Bell is concerned about Benno and the path toward which his lifelong friend appears to be headed. He, on the other hand, seems to be destined for great things. After enlisting in the Army shortly after the attack on Pearl Harbor, Bell is literally plucked out of the barracks to work for a secret government agency known as the Office of Strategic Services. His superiors are so impressed with his work that they want him to continue working for them at the conclusion of the war, keeping tabs on the very people to whom his best friend Benno seems to be drawn. Their friendship is a great and beautiful thing, and may well be ripped asunder. Or not. One thing is for certain: Start reading NARROWS GATE in the evening, and you will do so until the next morning in an effort to find out. This is a big book that reads with the speed of a short story.

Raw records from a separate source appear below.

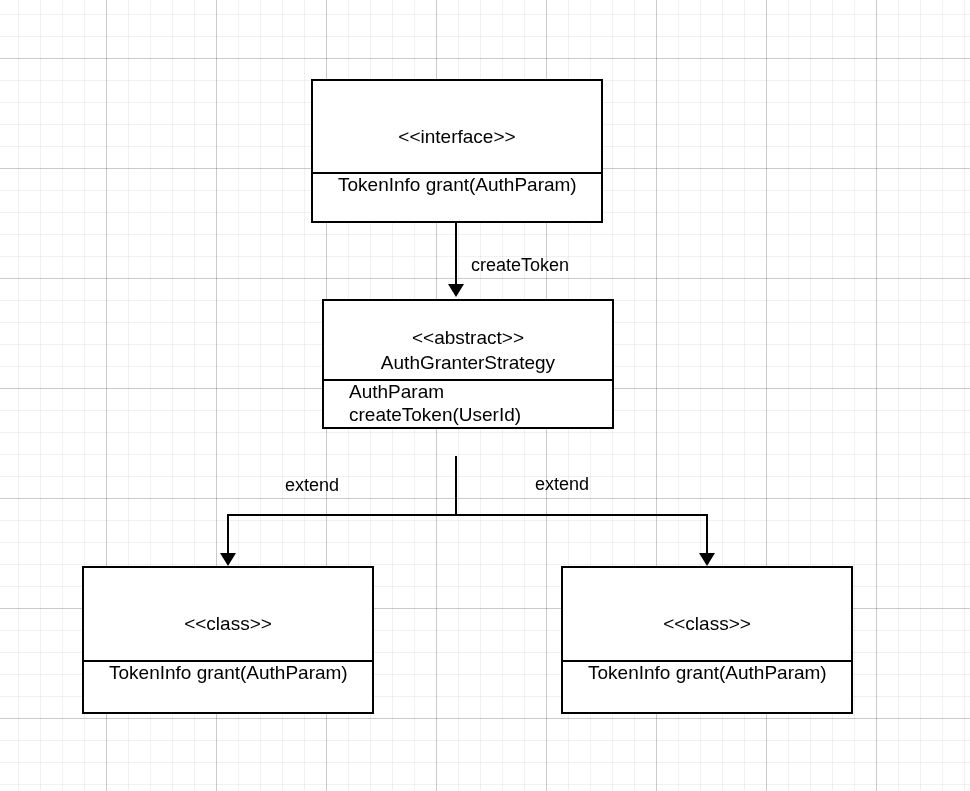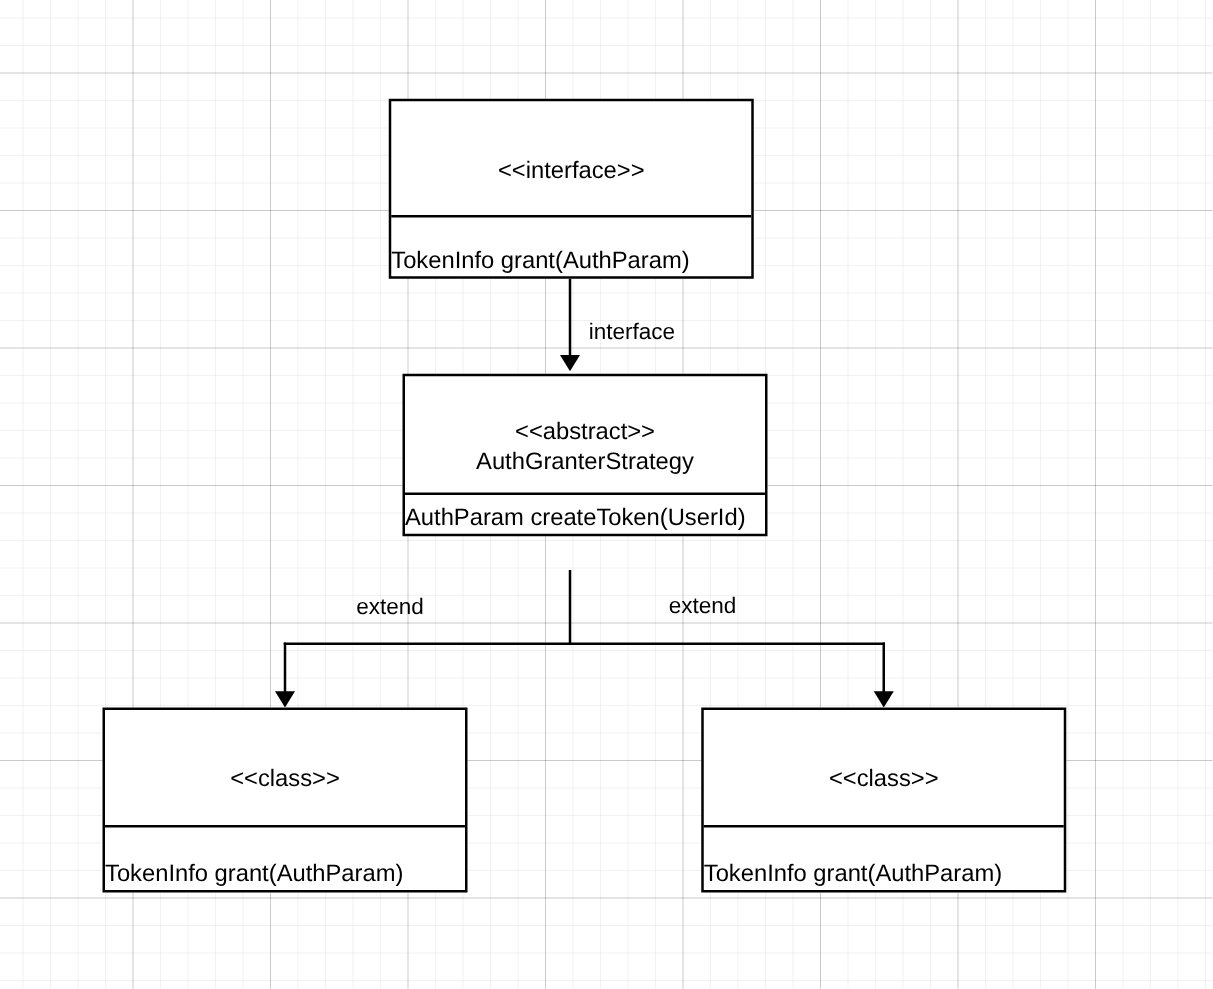--- a/index.html
+++ b/index.html
@@ -64,9 +64,9 @@
   .uml-body {
     box-sizing: border-box;
     display: flex;
-    align-items: flex-end;
+    align-items: flex-start;
     justify-content: flex-start;
-    padding-left: 0;
+    padding-left: 25px;
     padding-right: 8px;
     color: #000000;
     font-size: 19px;

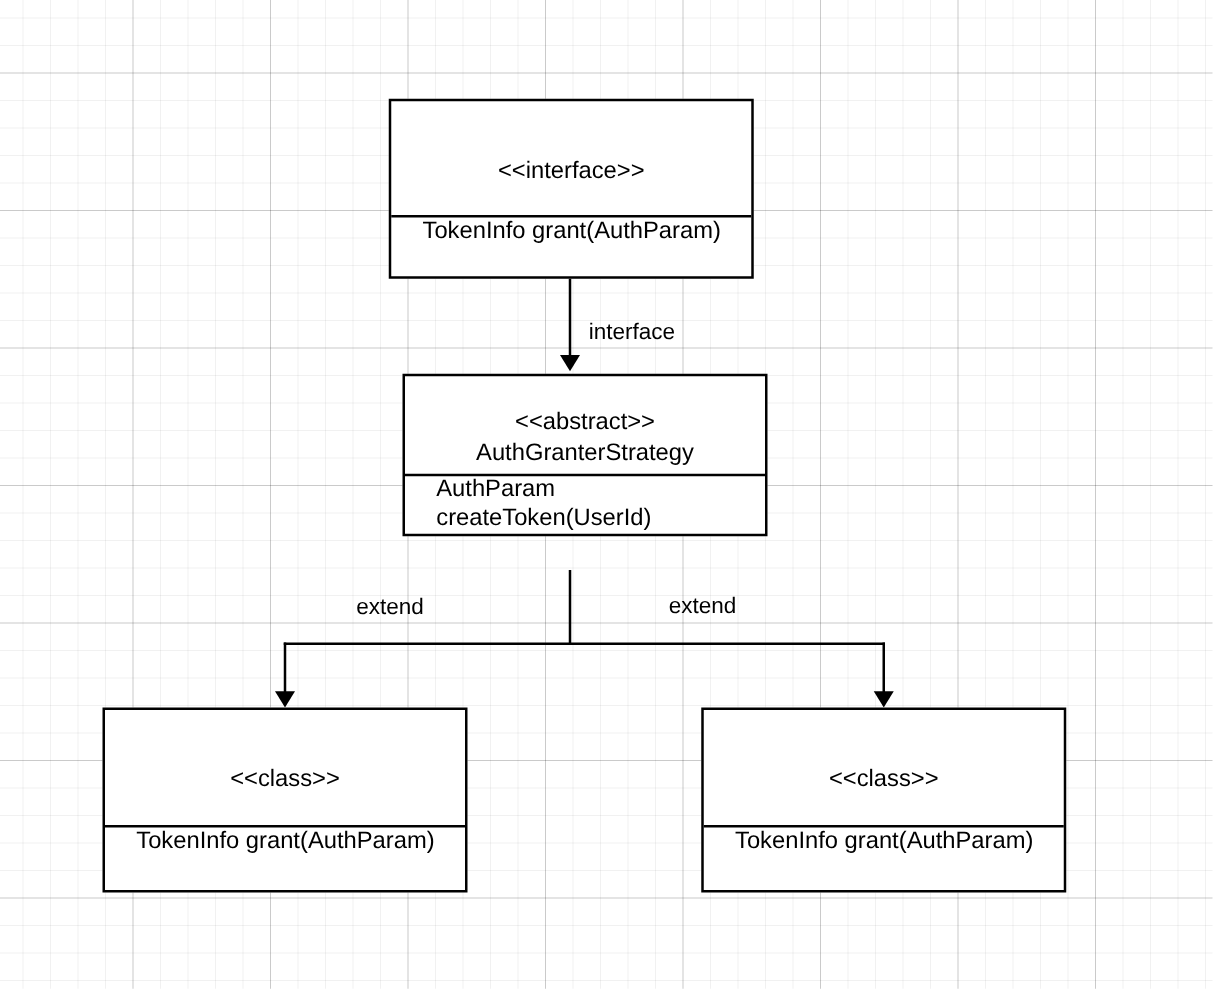--- a/index.html
+++ b/index.html
@@ -113,7 +113,7 @@
 
   <div class="edge-line edge-v" style="left:455px; top:222px; height:62px;"></div>
   <div class="arrowhead" style="left:448px; top:284px;"></div>
-  <div class="edge-label" style="left:471px; top:256px;">interface</div>
+  <div class="edge-label" style="left:471px; top:256px;">createToken</div>
 
   <div class="edge-line edge-v" style="left:455px; top:456px; height:60px;"></div>
   <div class="edge-line edge-h" style="left:227px; top:514px; width:481px;"></div>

If you are familiar with Fusilli’s past work, particularly his award-winning Terry Orr novels, NARROWS GATE will come as a revelation to you. This is unlike what Fusilli has previously done, told in a totally different voice, one that speaks from the dead center of a very bad street where flowers nonetheless struggle to bloom. His full arsenal of talent is on display here --- from unforgettable characterization to complex but easily followed plots, to turns of phrase that you will underline, note, mark or copy, and quote to others. Comparisons to The Godfather are inevitable, but these are inaccurate and unfair. While the mob figures prominently here, the book is ultimately about a neighborhood and the people who make it what it is.
I was reminded of a quote I read decades ago by Dion DiMucci: “They say you can’t go home again?! Ha! Try to leave!” Fusilli knows Narrows Gate, and he captures a time and a place in a manner and to a degree that few others have been able to accomplish. Do NOT miss reading this one.